▸ **Records for processing**
========================================================================
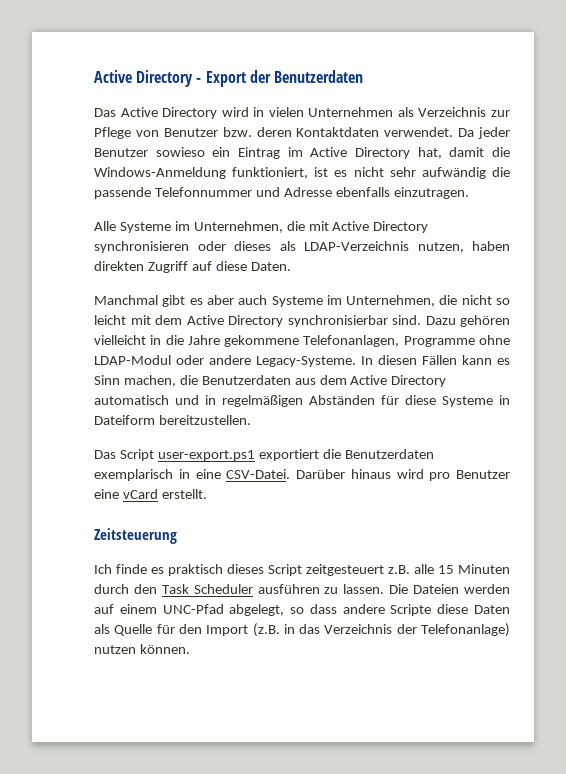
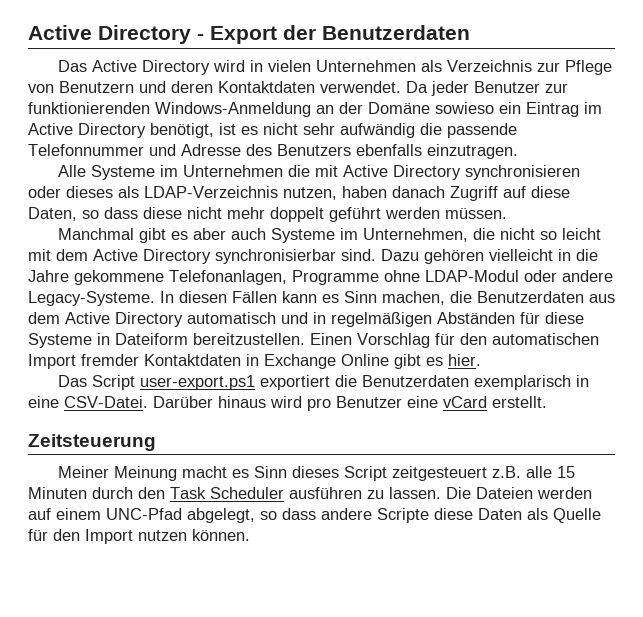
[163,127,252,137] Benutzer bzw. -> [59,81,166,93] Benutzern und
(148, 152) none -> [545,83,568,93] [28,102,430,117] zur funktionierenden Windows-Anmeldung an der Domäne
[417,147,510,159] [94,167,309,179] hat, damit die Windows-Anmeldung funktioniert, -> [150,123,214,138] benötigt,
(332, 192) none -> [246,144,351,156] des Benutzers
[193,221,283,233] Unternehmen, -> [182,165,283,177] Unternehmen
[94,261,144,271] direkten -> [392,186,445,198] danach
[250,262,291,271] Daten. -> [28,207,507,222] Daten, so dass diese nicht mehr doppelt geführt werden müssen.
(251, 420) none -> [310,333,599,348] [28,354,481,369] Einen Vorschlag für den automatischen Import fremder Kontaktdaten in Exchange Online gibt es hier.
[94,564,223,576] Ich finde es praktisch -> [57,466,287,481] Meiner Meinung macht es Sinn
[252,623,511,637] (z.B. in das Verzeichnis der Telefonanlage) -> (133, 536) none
========================================================================
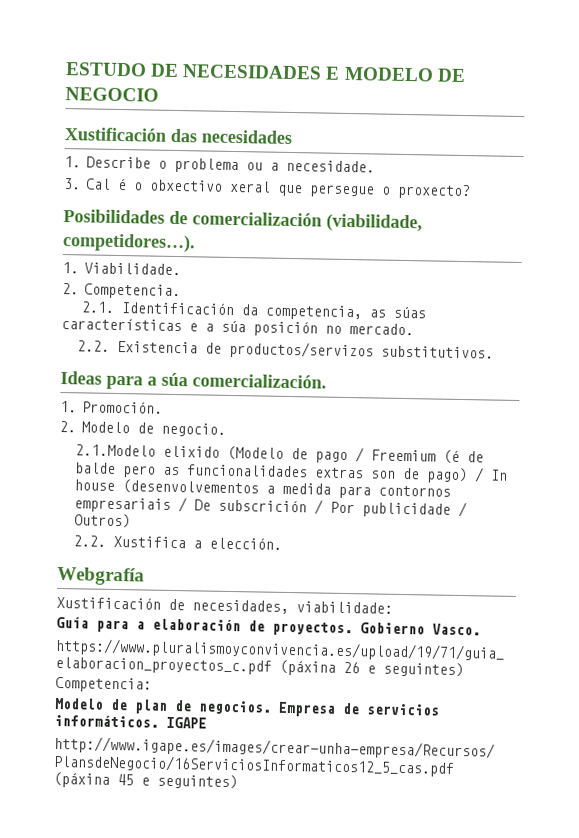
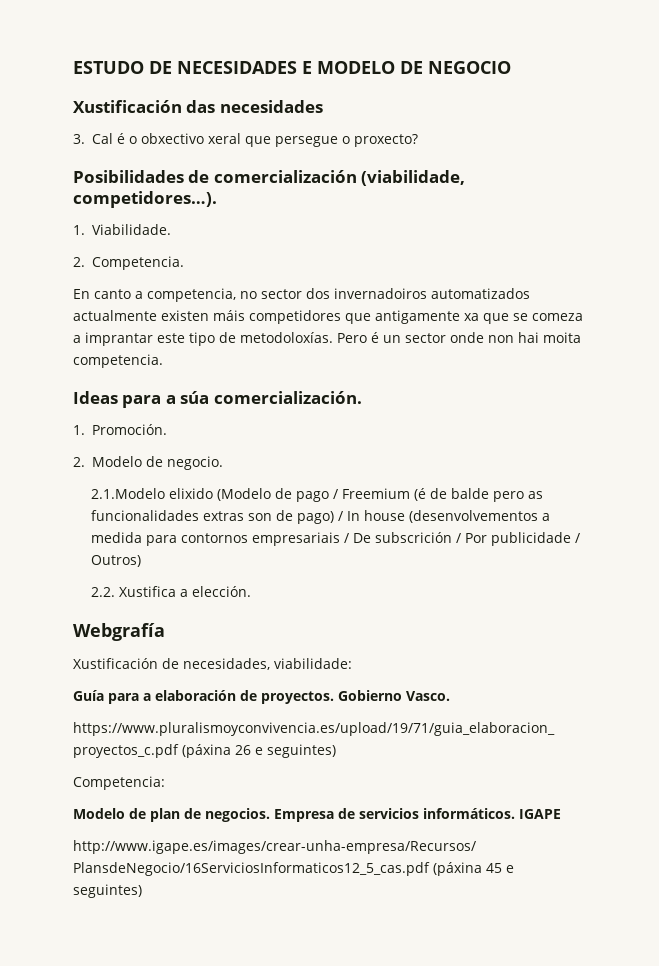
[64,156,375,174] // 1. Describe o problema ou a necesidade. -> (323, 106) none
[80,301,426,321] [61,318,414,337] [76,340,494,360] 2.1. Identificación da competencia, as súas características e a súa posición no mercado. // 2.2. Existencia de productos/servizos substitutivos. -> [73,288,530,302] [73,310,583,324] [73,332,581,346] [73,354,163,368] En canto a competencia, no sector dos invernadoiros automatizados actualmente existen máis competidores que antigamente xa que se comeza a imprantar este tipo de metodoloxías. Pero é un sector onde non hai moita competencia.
========================================================================
▸ **Requirement**
Word for word, restate the lines of the listing above starting at the line with "[163,127,252,137] Benutzer bzw." and ending at the line with "(251, 420) none", and nothing outside them.

▸ **Result of this task**
[163,127,252,137] Benutzer bzw. -> [59,81,166,93] Benutzern und
(148, 152) none -> [545,83,568,93] [28,102,430,117] zur funktionierenden Windows-Anmeldung an der Domäne
[417,147,510,159] [94,167,309,179] hat, damit die Windows-Anmeldung funktioniert, -> [150,123,214,138] benötigt,
(332, 192) none -> [246,144,351,156] des Benutzers
[193,221,283,233] Unternehmen, -> [182,165,283,177] Unternehmen
[94,261,144,271] direkten -> [392,186,445,198] danach
[250,262,291,271] Daten. -> [28,207,507,222] Daten, so dass diese nicht mehr doppelt geführt werden müssen.
(251, 420) none -> [310,333,599,348] [28,354,481,369] Einen Vorschlag für den automatischen Import fremder Kontaktdaten in Exchange Online gibt es hier.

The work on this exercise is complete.